Internationalized Domain Names for Python (IDNA 2008 and UTS #46)

Overview

Internationalized Domain Names in Applications (IDNA)

Support for the Internationalised Domain Names in Applications (IDNA) protocol as specified in RFC 5891. This is the latest version of the protocol and is sometimes referred to as “IDNA 2008”.

This library also provides support for Unicode Technical Standard 46, Unicode IDNA Compatibility Processing.

This acts as a suitable replacement for the “encodings.idna” module that comes with the Python standard library, but which only supports the older superseded IDNA specification (RFC 3490).

Basic functions are simply executed:

>>> import idna
>>> idna.encode('ドメイン.テスト')
b'xn--eckwd4c7c.xn--zckzah'
>>> print(idna.decode('xn--eckwd4c7c.xn--zckzah'))
ドメイン.テスト

Installation

To install this library, you can use pip:

$ pip install idna

Alternatively, you can install the package using the bundled setup script:

$ python setup.py install

Usage

For typical usage, the encode and decode functions will take a domain name argument and perform a conversion to A-labels or U-labels respectively.

>>> import idna
>>> idna.encode('ドメイン.テスト')
b'xn--eckwd4c7c.xn--zckzah'
>>> print(idna.decode('xn--eckwd4c7c.xn--zckzah'))
ドメイン.テスト

You may use the codec encoding and decoding methods using the idna.codec module:

>>> import idna.codec
>>> print('домен.испытание'.encode('idna'))
b'xn--d1acufc.xn--80akhbyknj4f'
>>> print(b'xn--d1acufc.xn--80akhbyknj4f'.decode('idna'))
домен.испытание

Conversions can be applied at a per-label basis using the ulabel or alabel functions if necessary:

>>> idna.alabel('测试')
b'xn--0zwm56d'

Compatibility Mapping (UTS #46)

As described in RFC 5895, the IDNA specification does not normalize input from different potential ways a user may input a domain name.
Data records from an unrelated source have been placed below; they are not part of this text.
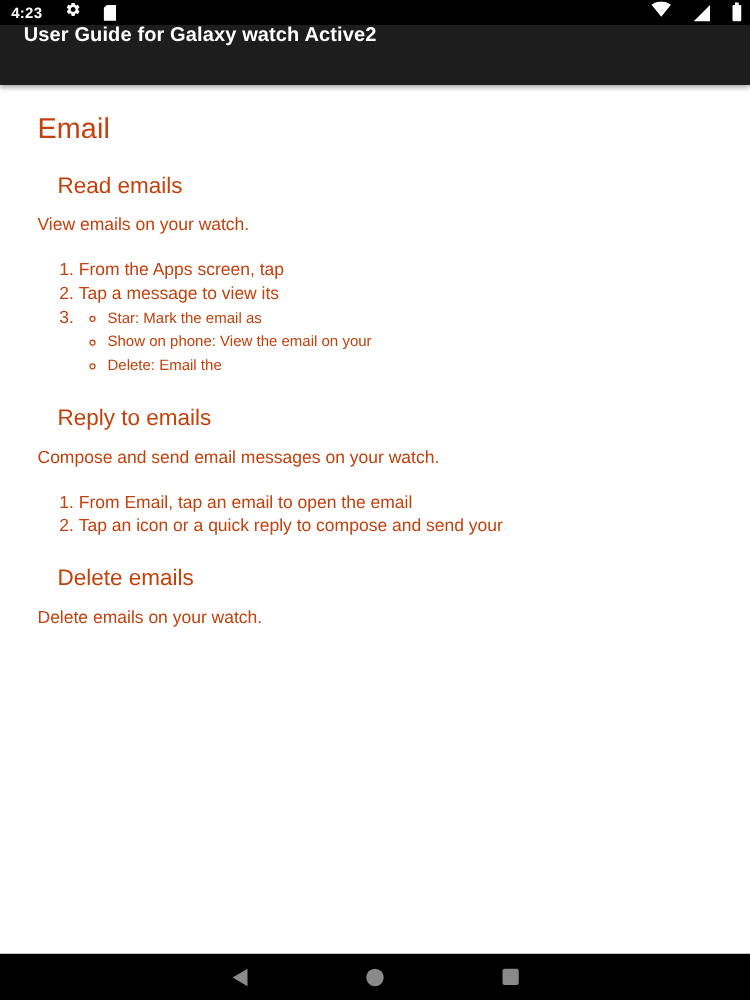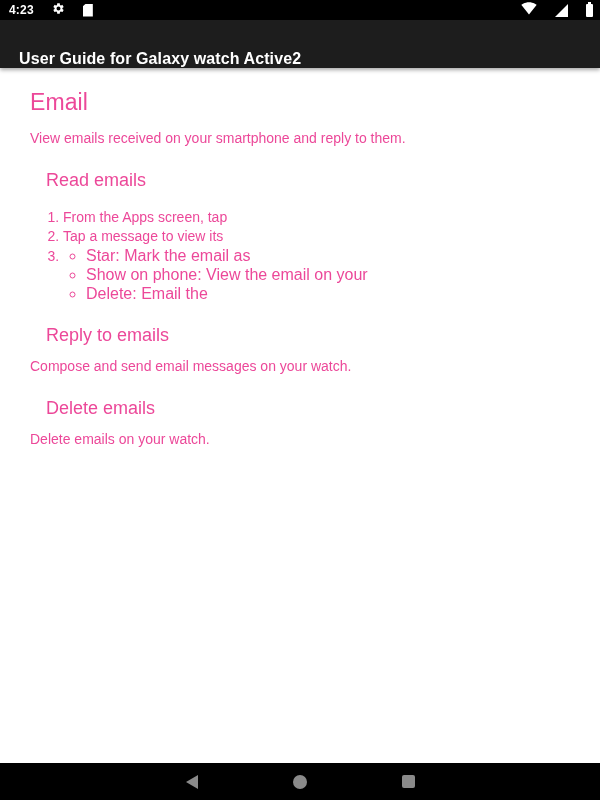"User Guide for Galaxy watch" .app-bar { align-items: flex-end -> flex-start }
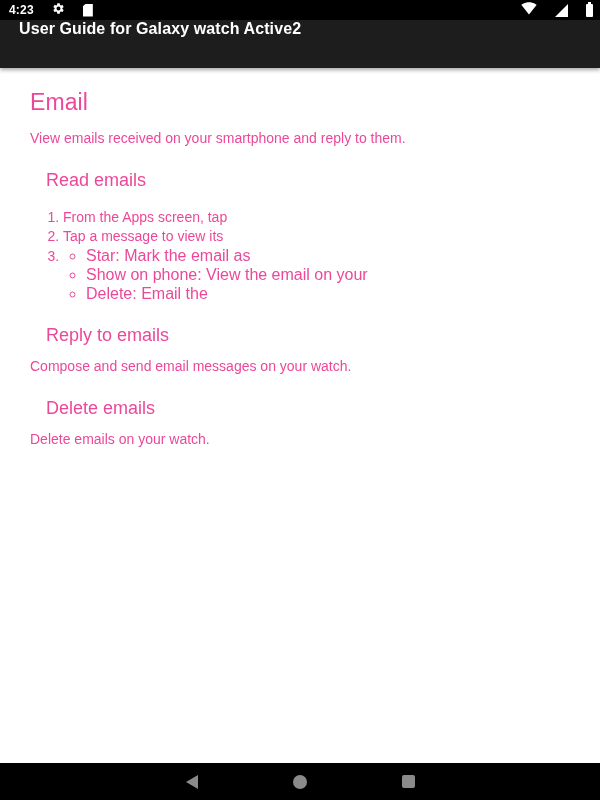"Email" .content { color: #ec4899 -> #c2410c }
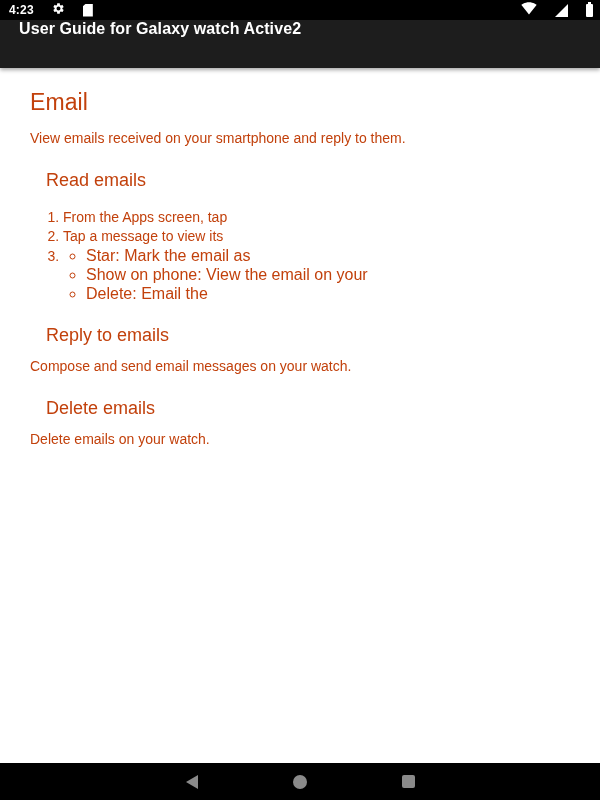"View emails received on your" p { html: <p>View emails received on your smartphone and reply to them.</p> -> none }
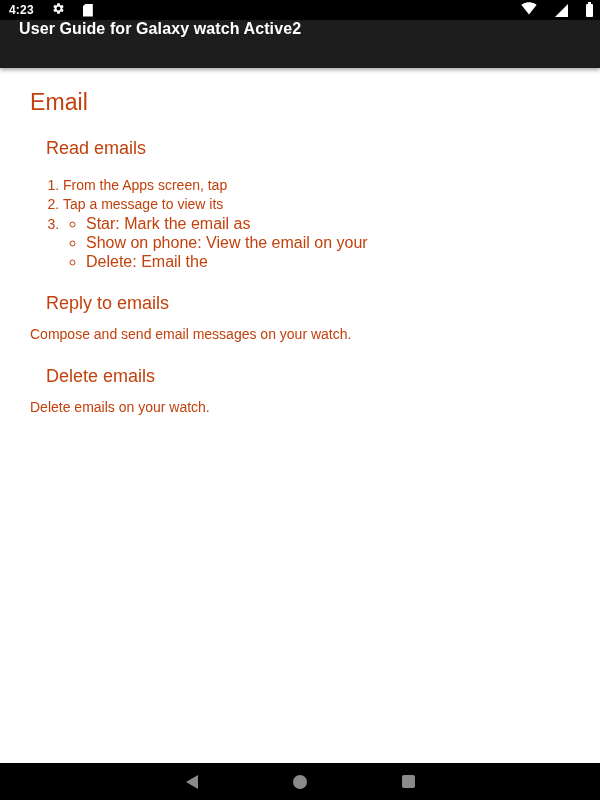"View emails on your watch." p { html: none -> <p>View emails on your watch.</p> }
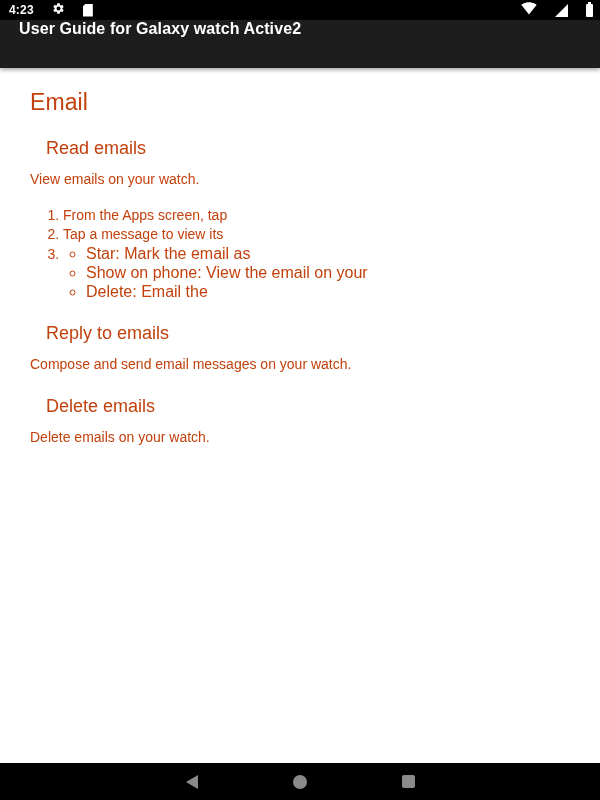"Star: Mark the email as" .content ul { font-size: 16px -> 12px }
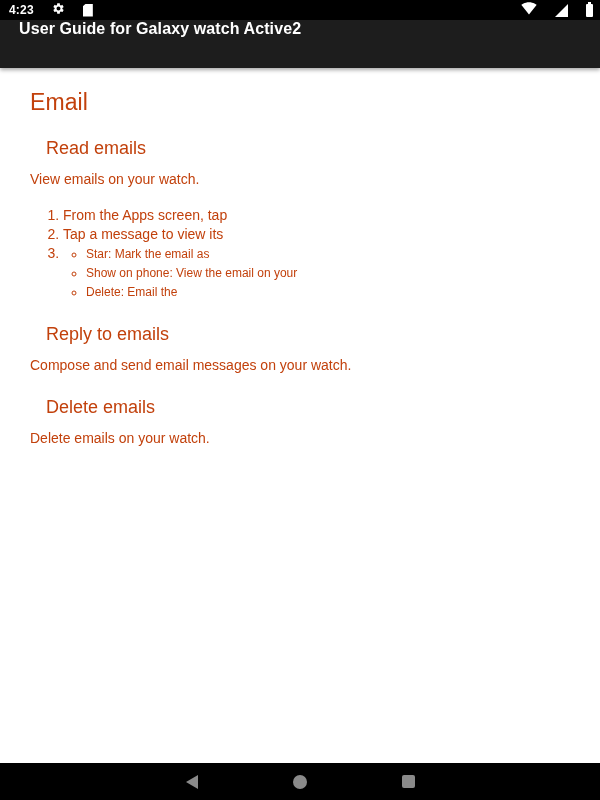"From Email, tap an email" ol { html: none -> <ol> <li>From Email, tap an email to open the email</li> <li>Tap an icon or a quick reply to compose and send your</li> </ol> }
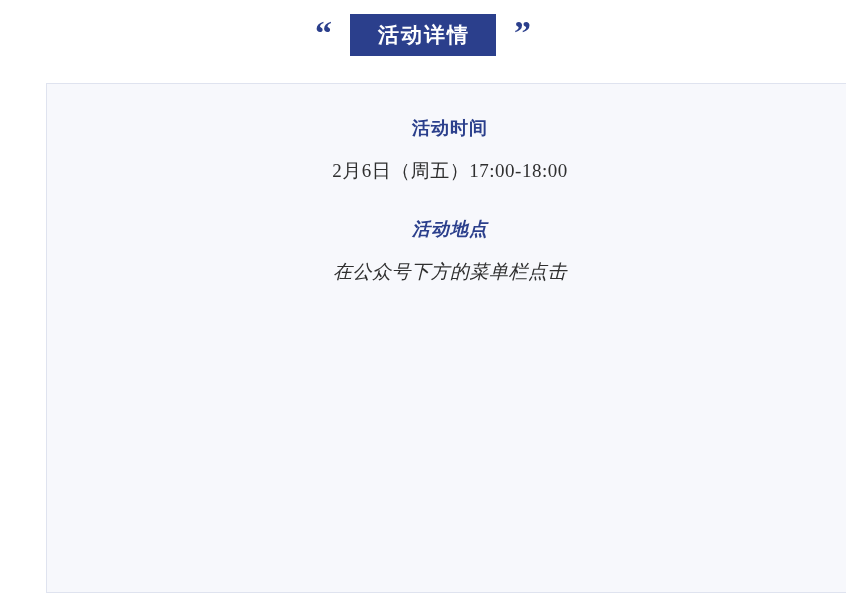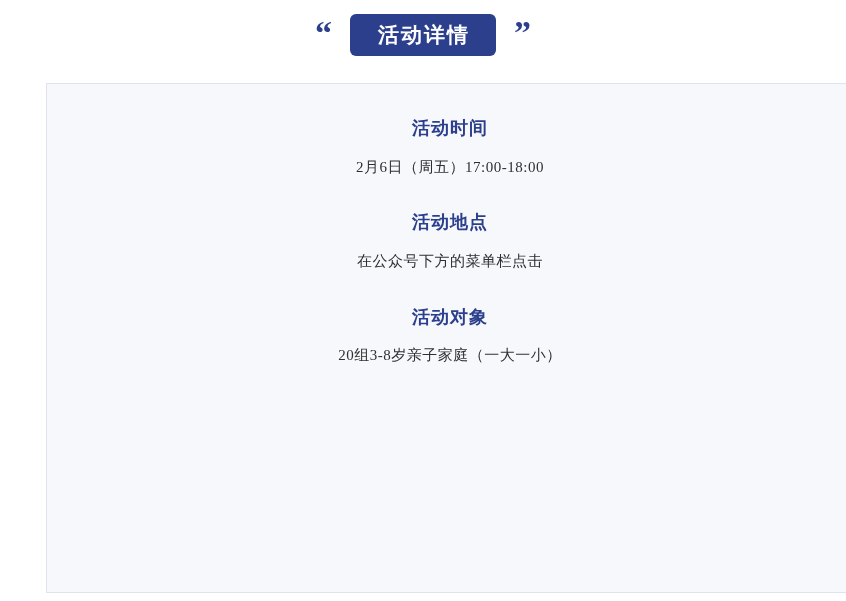"活动详情" .header-pill { border-radius: 6px -> 0 }
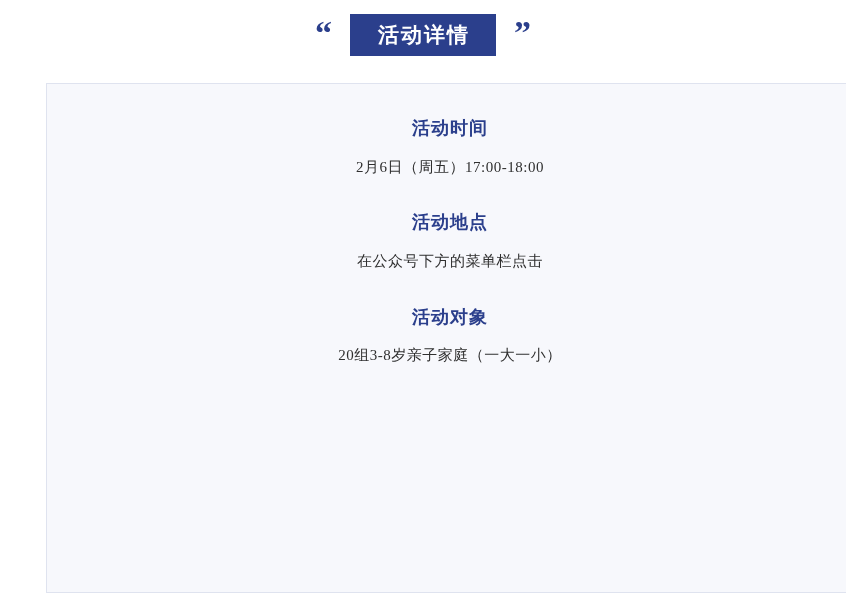"2月6日（周五）17:00-18:00" .section-body { font-size: 15px -> 19px }
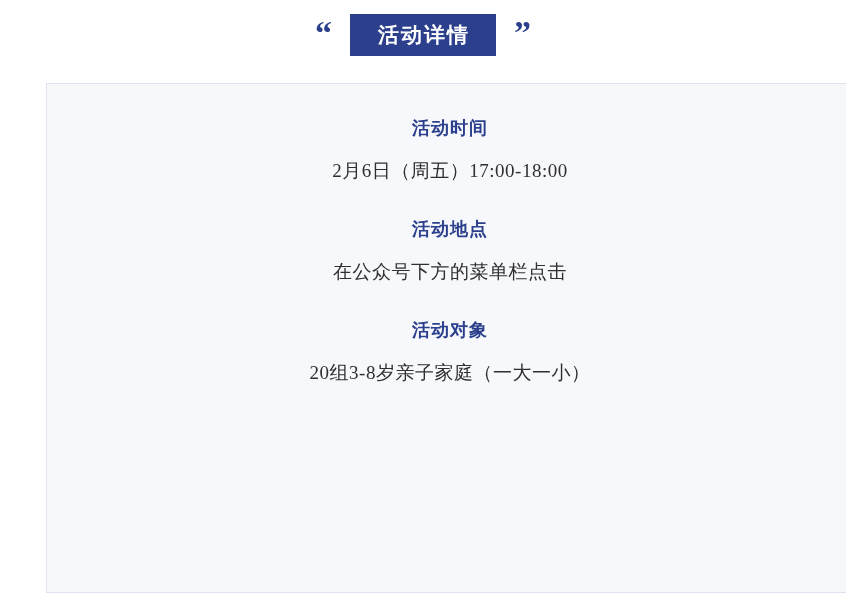"活动地点" .section + .section { font-style: none -> italic }
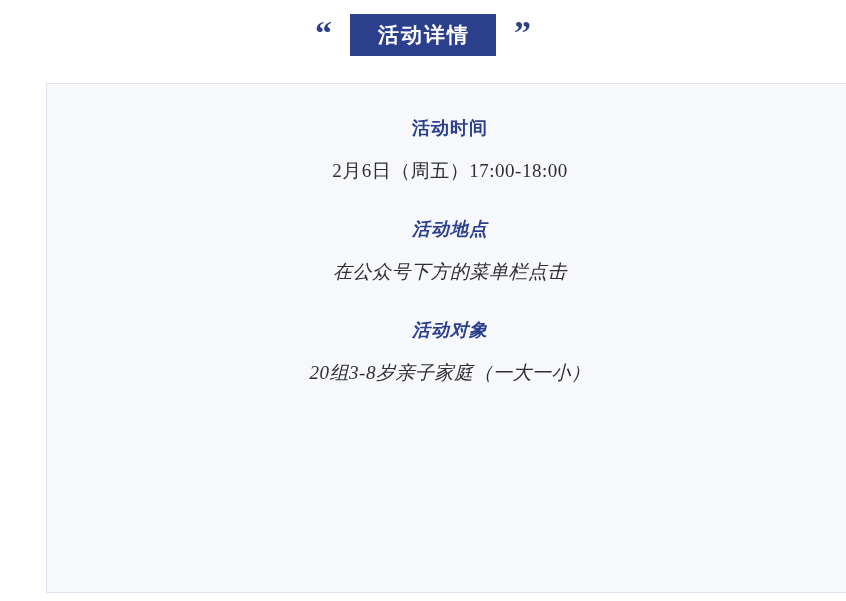"活动对象" div.section { html: <div> <div>活动对象</div> <div>20组3-8岁亲子家庭（一大一小）</div> </div> -> none }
This functionality, known as a “mapping”, is considered by the specification to be a local user-interface issue distinct from IDNA conversion functionality.

This library provides one such mapping, that was developed by the Unicode Consortium. Known as Unicode IDNA Compatibility Processing, it provides for both a regular mapping for typical applications, as well as a transitional mapping to help migrate from older IDNA 2003 applications.

For example, “Königsgäßchen” is not a permissible label as LATIN CAPITAL LETTER K is not allowed (nor are capital letters in general). UTS 46 will convert this into lower case prior to applying the IDNA conversion.

>>> import idna
>>> idna.encode('Königsgäßchen')
...
idna.core.InvalidCodepoint: Codepoint U+004B at position 1 of 'Königsgäßchen' not allowed
>>> idna.encode('Königsgäßchen', uts46=True)
b'xn--knigsgchen-b4a3dun'
>>> print(idna.decode('xn--knigsgchen-b4a3dun'))
königsgäßchen

Transitional processing provides conversions to help transition from the older 2003 standard to the current standard. For example, in the original IDNA specification, the LATIN SMALL LETTER SHARP S (ß) was converted into two LATIN SMALL LETTER S (ss), whereas in the current IDNA specification this conversion is not performed.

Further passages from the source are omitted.